BEGIN Records for this exercise

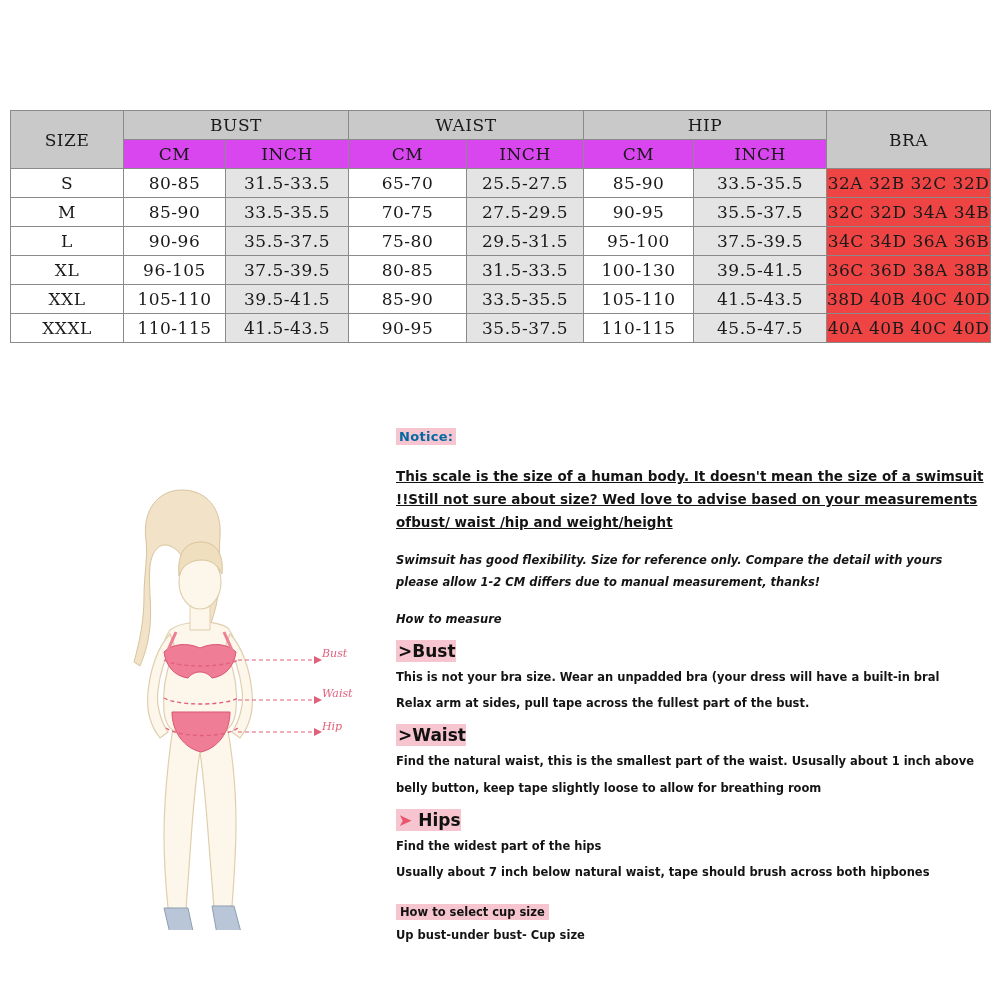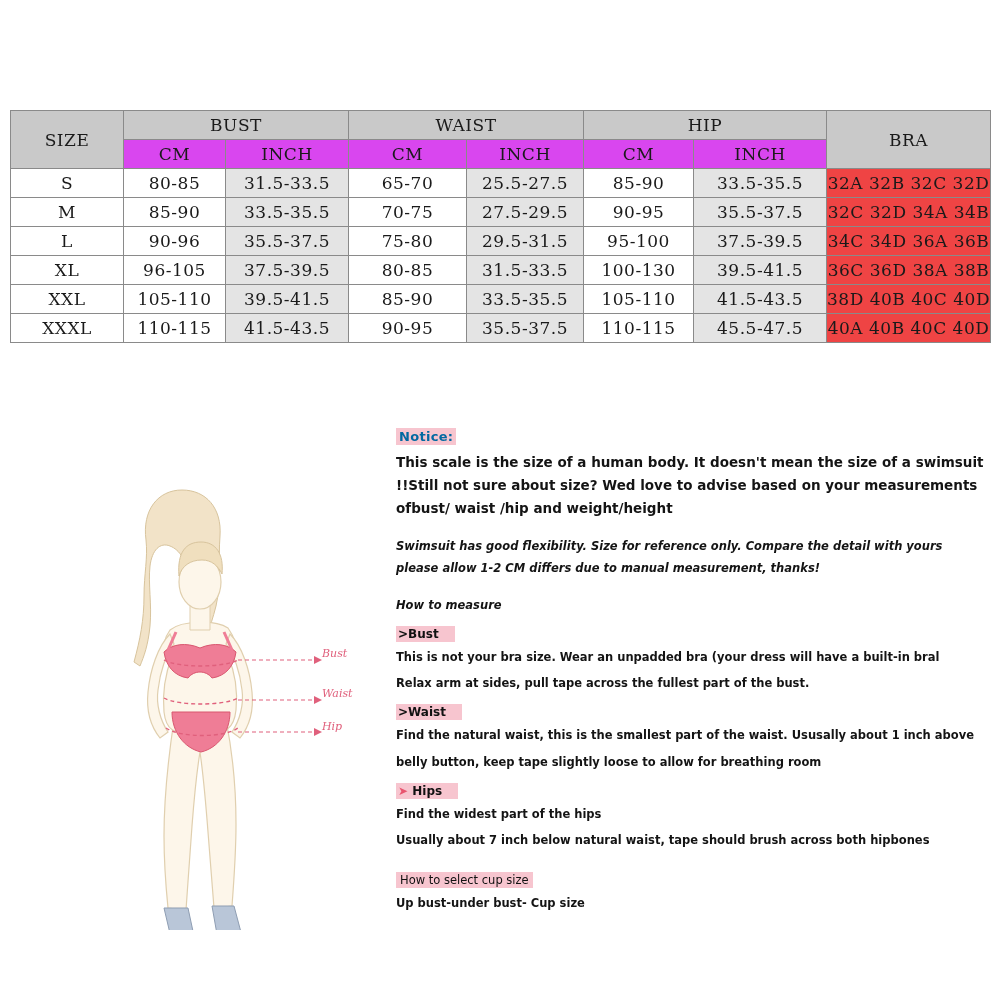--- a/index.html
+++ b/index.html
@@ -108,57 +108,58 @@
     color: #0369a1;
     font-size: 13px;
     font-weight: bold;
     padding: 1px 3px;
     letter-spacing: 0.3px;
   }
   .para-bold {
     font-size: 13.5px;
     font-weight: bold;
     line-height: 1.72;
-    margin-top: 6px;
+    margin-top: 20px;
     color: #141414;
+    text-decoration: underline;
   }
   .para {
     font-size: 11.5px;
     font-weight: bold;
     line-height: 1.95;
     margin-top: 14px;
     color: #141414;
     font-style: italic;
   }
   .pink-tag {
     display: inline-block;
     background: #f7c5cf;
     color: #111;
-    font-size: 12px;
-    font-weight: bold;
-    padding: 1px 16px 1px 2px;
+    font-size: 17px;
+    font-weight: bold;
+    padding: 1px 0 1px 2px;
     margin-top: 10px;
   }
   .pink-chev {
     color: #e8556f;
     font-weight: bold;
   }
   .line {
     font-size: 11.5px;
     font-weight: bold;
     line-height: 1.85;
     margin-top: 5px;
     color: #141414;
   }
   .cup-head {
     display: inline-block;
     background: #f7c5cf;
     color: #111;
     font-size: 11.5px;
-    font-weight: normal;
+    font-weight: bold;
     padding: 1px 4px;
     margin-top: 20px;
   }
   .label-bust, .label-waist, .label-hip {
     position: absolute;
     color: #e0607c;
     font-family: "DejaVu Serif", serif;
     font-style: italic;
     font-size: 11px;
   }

END Records for this exercise

Every line from the start of the material through the line containing "color: #e0607c;" is needed exactly as written; the pictures are not.

--- a/index.html
+++ b/index.html
@@ -108,57 +108,58 @@
     color: #0369a1;
     font-size: 13px;
     font-weight: bold;
     padding: 1px 3px;
     letter-spacing: 0.3px;
   }
   .para-bold {
     font-size: 13.5px;
     font-weight: bold;
     line-height: 1.72;
-    margin-top: 6px;
+    margin-top: 20px;
     color: #141414;
+    text-decoration: underline;
   }
   .para {
     font-size: 11.5px;
     font-weight: bold;
     line-height: 1.95;
     margin-top: 14px;
     color: #141414;
     font-style: italic;
   }
   .pink-tag {
     display: inline-block;
     background: #f7c5cf;
     color: #111;
-    font-size: 12px;
-    font-weight: bold;
-    padding: 1px 16px 1px 2px;
+    font-size: 17px;
+    font-weight: bold;
+    padding: 1px 0 1px 2px;
     margin-top: 10px;
   }
   .pink-chev {
     color: #e8556f;
     font-weight: bold;
   }
   .line {
     font-size: 11.5px;
     font-weight: bold;
     line-height: 1.85;
     margin-top: 5px;
     color: #141414;
   }
   .cup-head {
     display: inline-block;
     background: #f7c5cf;
     color: #111;
     font-size: 11.5px;
-    font-weight: normal;
+    font-weight: bold;
     padding: 1px 4px;
     margin-top: 20px;
   }
   .label-bust, .label-waist, .label-hip {
     position: absolute;
     color: #e0607c;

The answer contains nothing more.